DESCRIPTION OF THE TASK
Nothing but the lines from the one containing "[22,705,122,720] TODO list: ->" to the end of the data should be returned, each exactly as written.

DATA PROVIDED: Begin

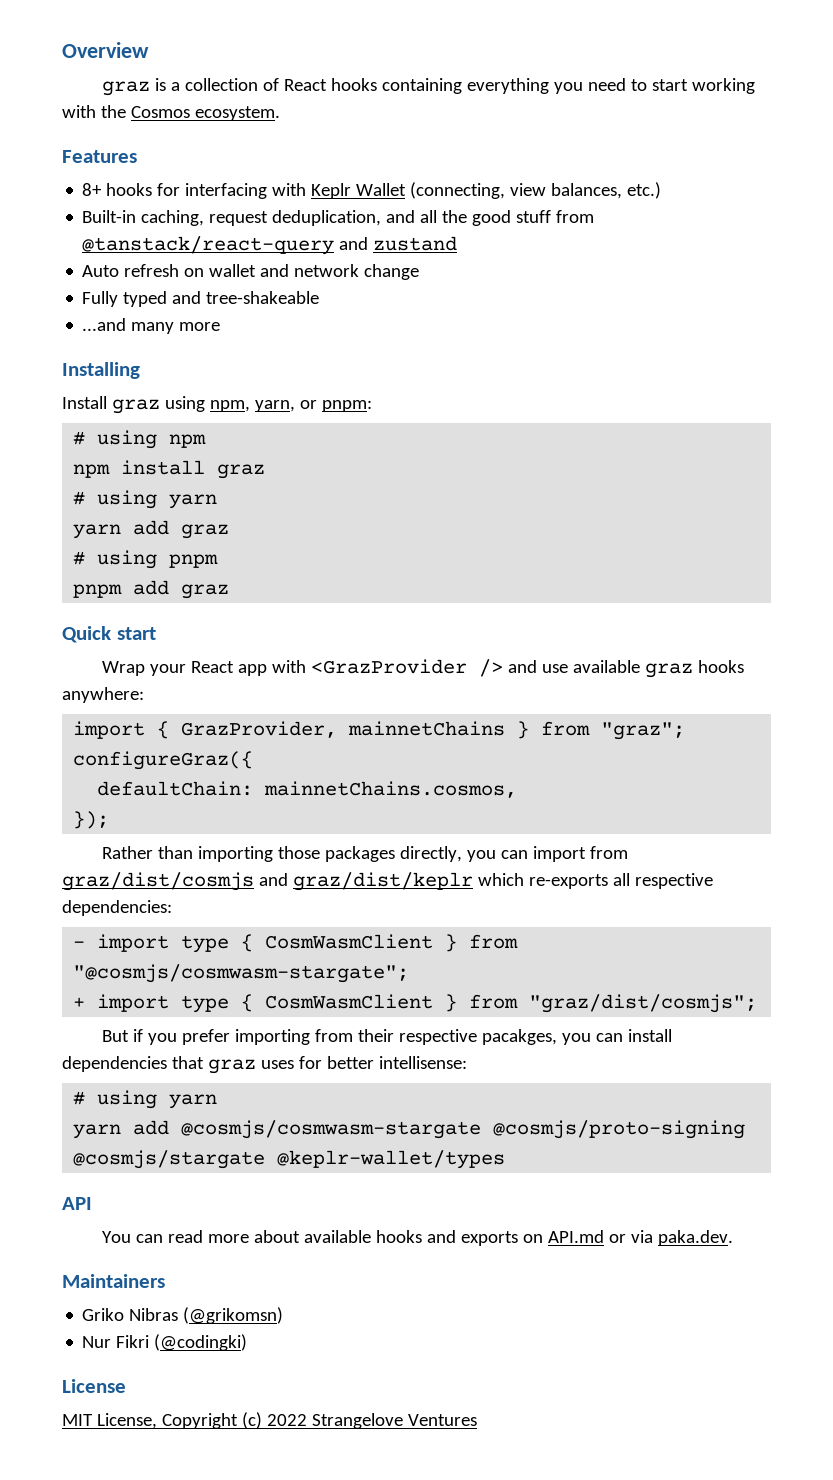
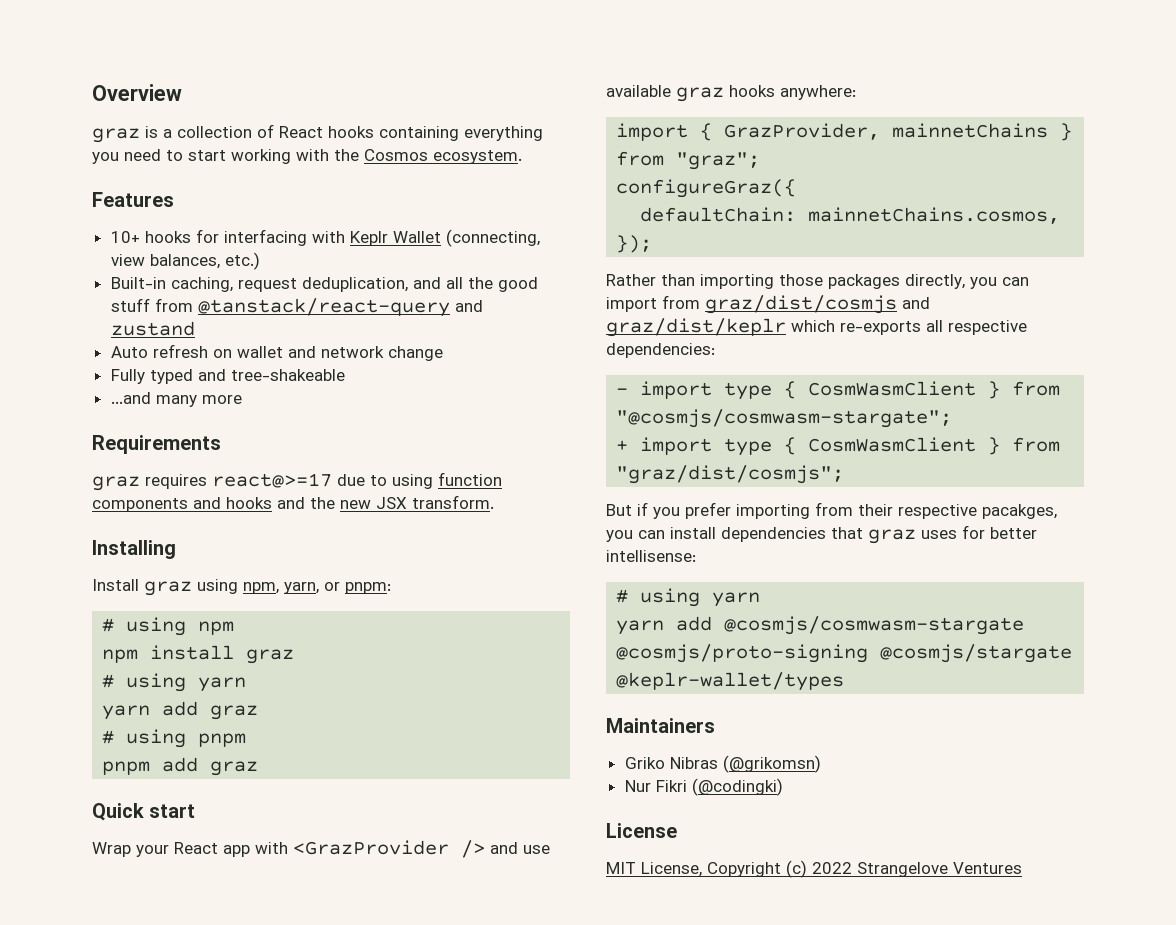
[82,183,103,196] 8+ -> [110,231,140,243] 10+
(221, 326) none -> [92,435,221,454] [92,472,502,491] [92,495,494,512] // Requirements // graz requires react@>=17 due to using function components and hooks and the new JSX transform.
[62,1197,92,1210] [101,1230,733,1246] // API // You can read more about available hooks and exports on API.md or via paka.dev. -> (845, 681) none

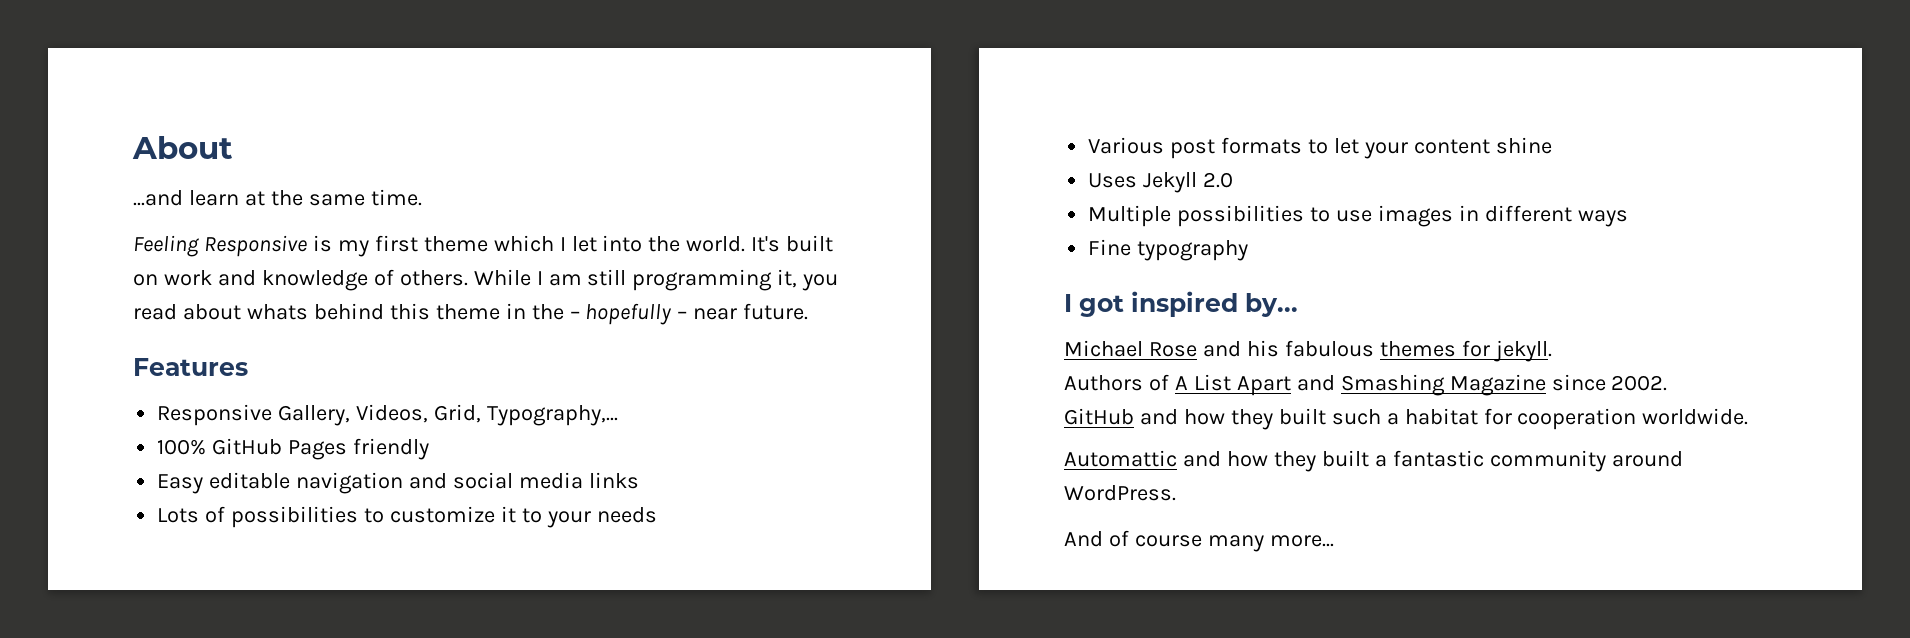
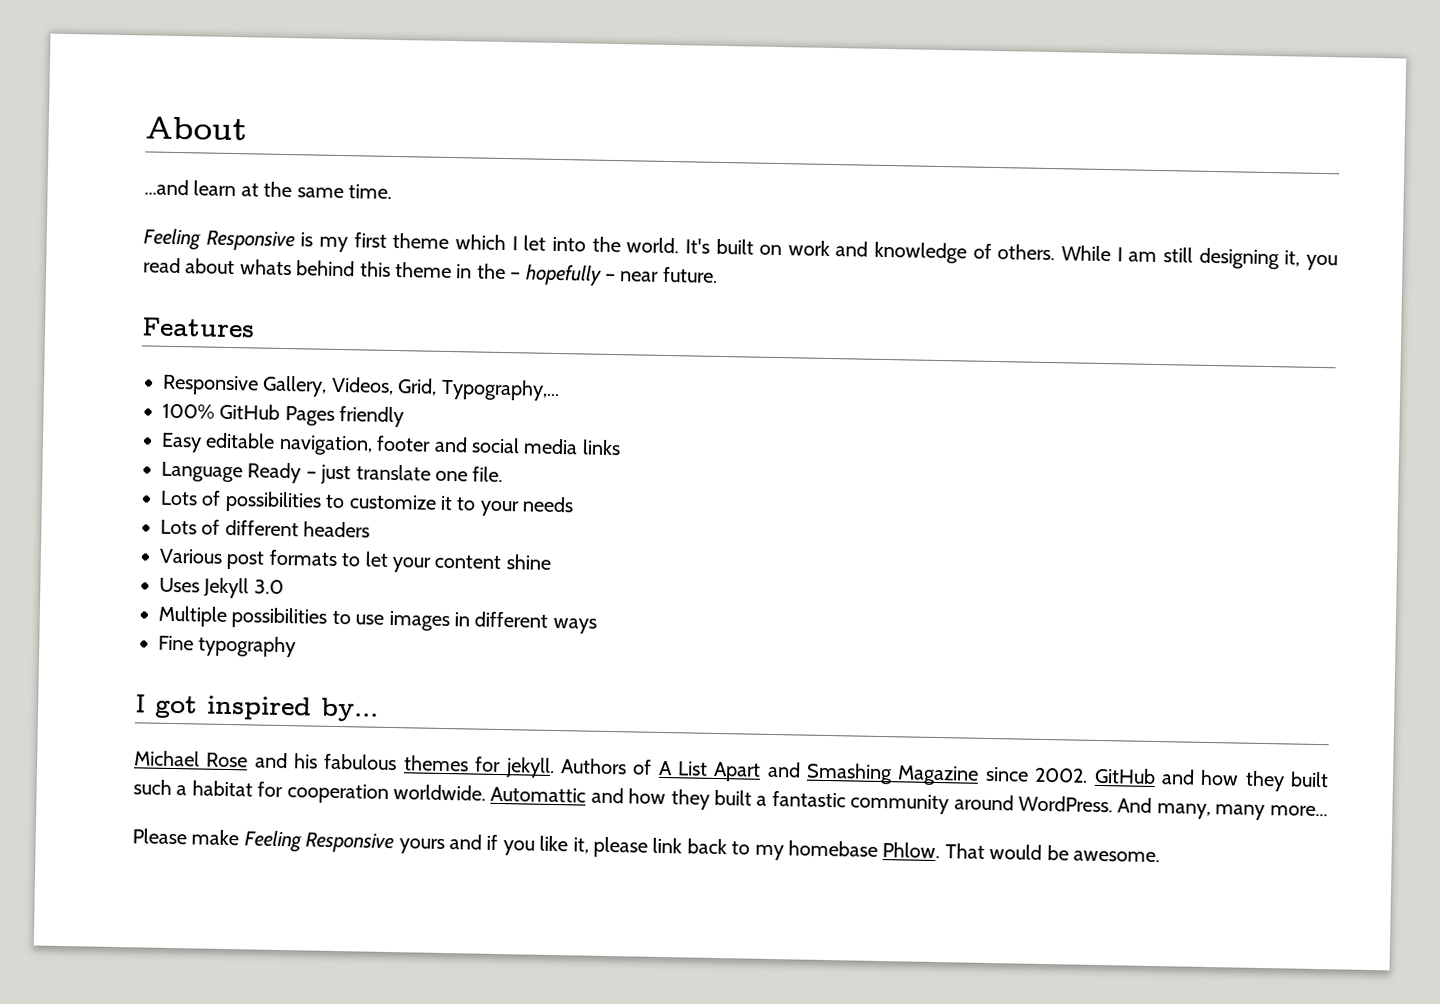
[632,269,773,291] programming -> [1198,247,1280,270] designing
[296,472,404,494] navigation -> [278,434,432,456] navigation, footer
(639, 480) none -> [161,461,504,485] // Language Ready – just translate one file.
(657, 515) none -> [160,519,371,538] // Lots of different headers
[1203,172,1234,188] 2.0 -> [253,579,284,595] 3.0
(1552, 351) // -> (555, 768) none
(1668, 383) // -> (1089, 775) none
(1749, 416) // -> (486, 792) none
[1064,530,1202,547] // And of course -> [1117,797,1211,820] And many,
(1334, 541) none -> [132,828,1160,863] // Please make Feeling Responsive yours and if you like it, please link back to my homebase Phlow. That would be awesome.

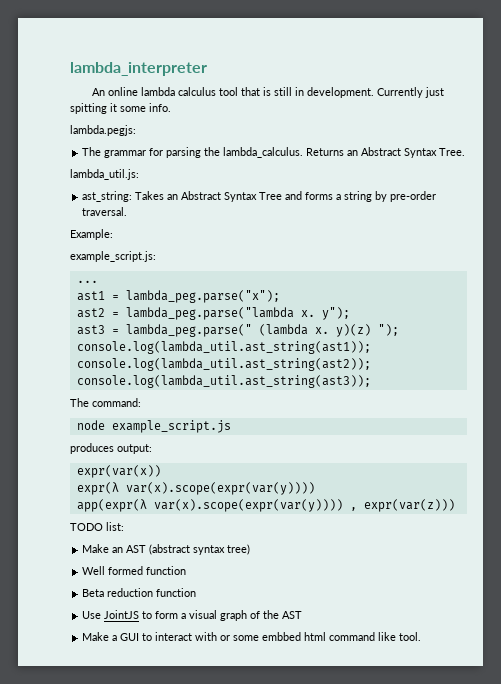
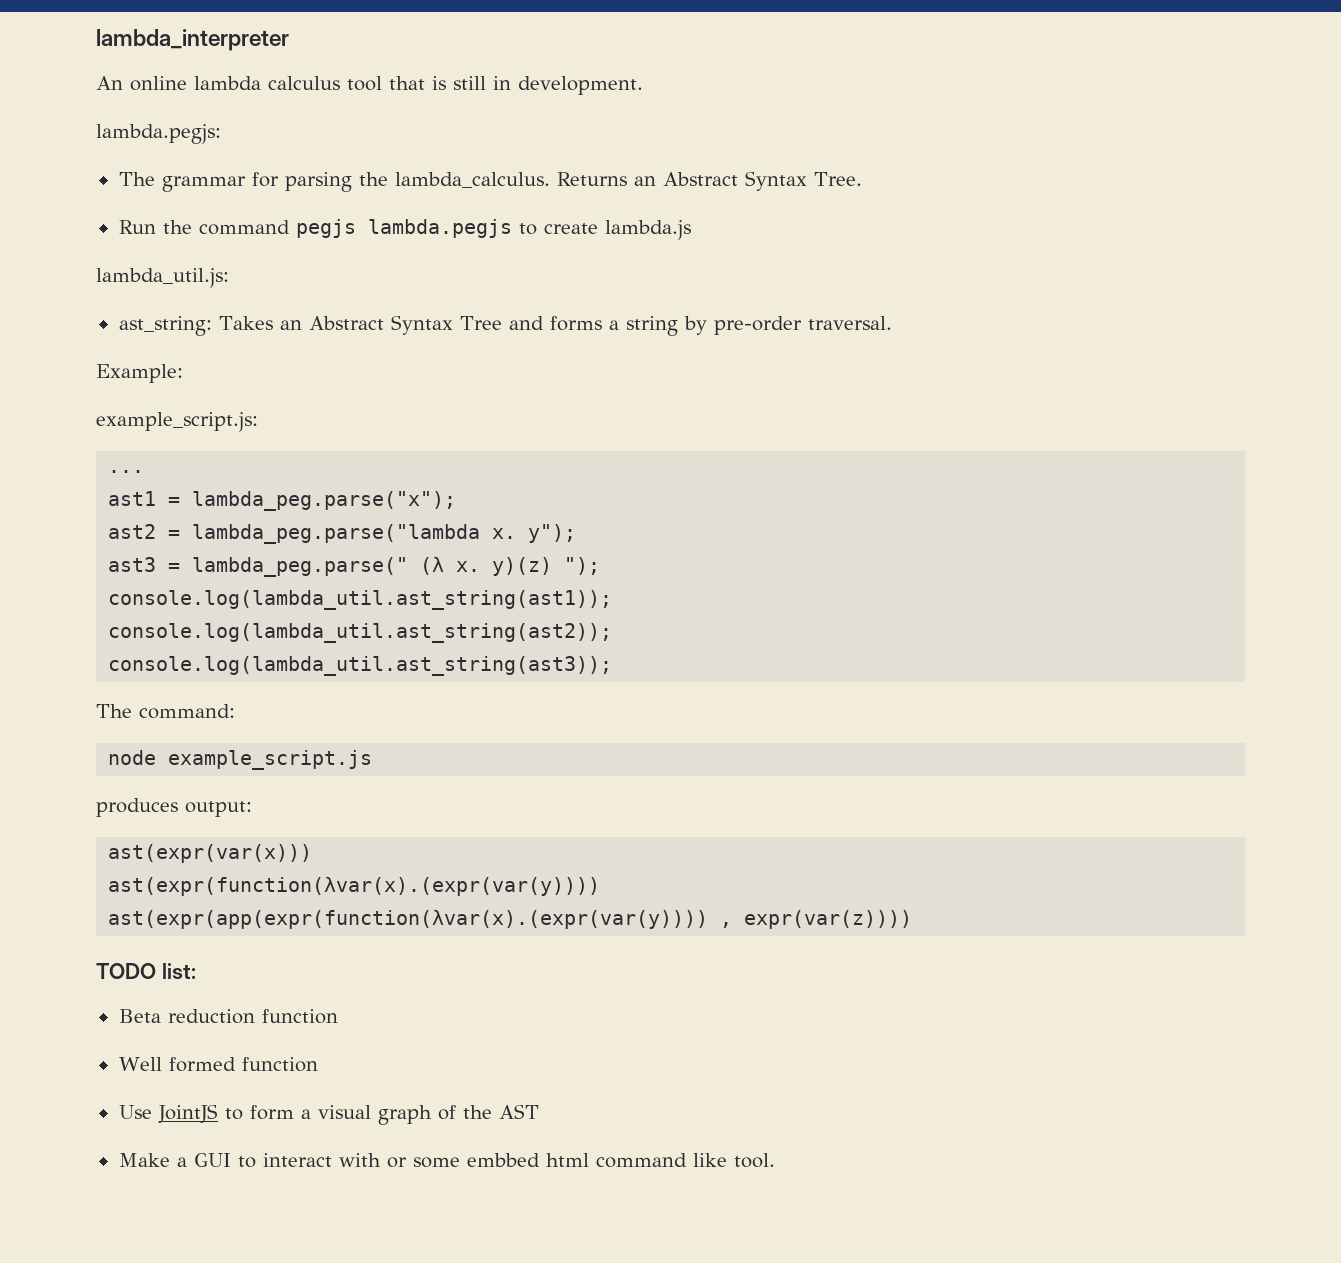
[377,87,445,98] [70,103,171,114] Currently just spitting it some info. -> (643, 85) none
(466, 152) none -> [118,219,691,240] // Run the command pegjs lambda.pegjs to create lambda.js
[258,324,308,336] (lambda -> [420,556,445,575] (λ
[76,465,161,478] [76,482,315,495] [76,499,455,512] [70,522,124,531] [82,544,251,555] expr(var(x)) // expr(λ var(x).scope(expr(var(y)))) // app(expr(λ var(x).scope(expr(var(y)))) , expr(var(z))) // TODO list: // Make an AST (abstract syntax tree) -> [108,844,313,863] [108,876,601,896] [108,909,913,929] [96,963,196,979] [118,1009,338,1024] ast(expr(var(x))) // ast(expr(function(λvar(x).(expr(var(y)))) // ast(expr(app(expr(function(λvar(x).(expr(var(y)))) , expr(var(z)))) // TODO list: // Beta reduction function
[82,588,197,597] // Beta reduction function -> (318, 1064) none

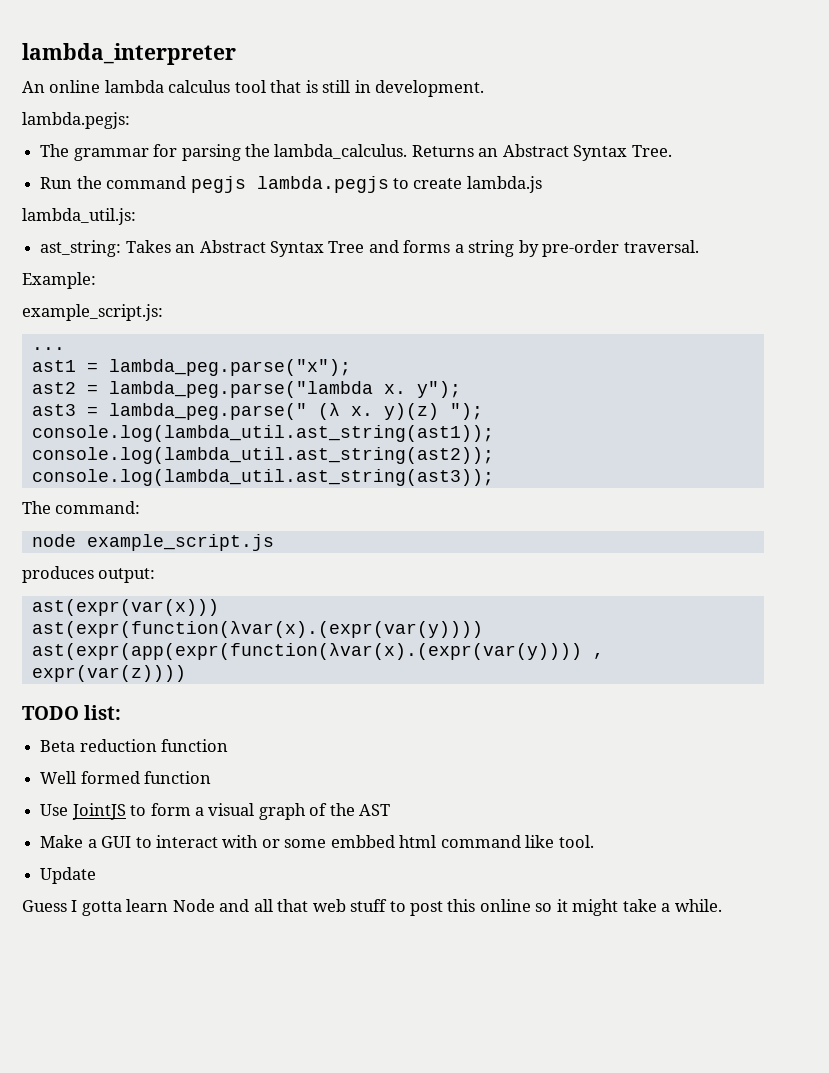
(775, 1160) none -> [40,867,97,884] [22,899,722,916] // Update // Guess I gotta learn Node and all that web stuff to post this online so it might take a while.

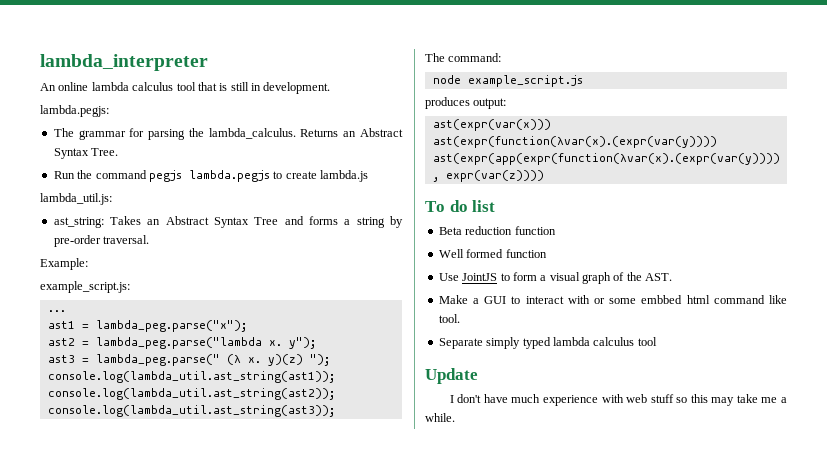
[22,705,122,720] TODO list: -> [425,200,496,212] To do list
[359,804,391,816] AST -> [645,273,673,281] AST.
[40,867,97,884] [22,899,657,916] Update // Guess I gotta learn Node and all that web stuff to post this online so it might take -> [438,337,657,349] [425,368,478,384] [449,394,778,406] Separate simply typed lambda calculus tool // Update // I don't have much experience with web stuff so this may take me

DATA PROVIDED: End

THE COMPLETED TASK
[22,705,122,720] TODO list: -> [425,200,496,212] To do list
[359,804,391,816] AST -> [645,273,673,281] AST.
[40,867,97,884] [22,899,657,916] Update // Guess I gotta learn Node and all that web stuff to post this online so it might take -> [438,337,657,349] [425,368,478,384] [449,394,778,406] Separate simply typed lambda calculus tool // Update // I don't have much experience with web stuff so this may take me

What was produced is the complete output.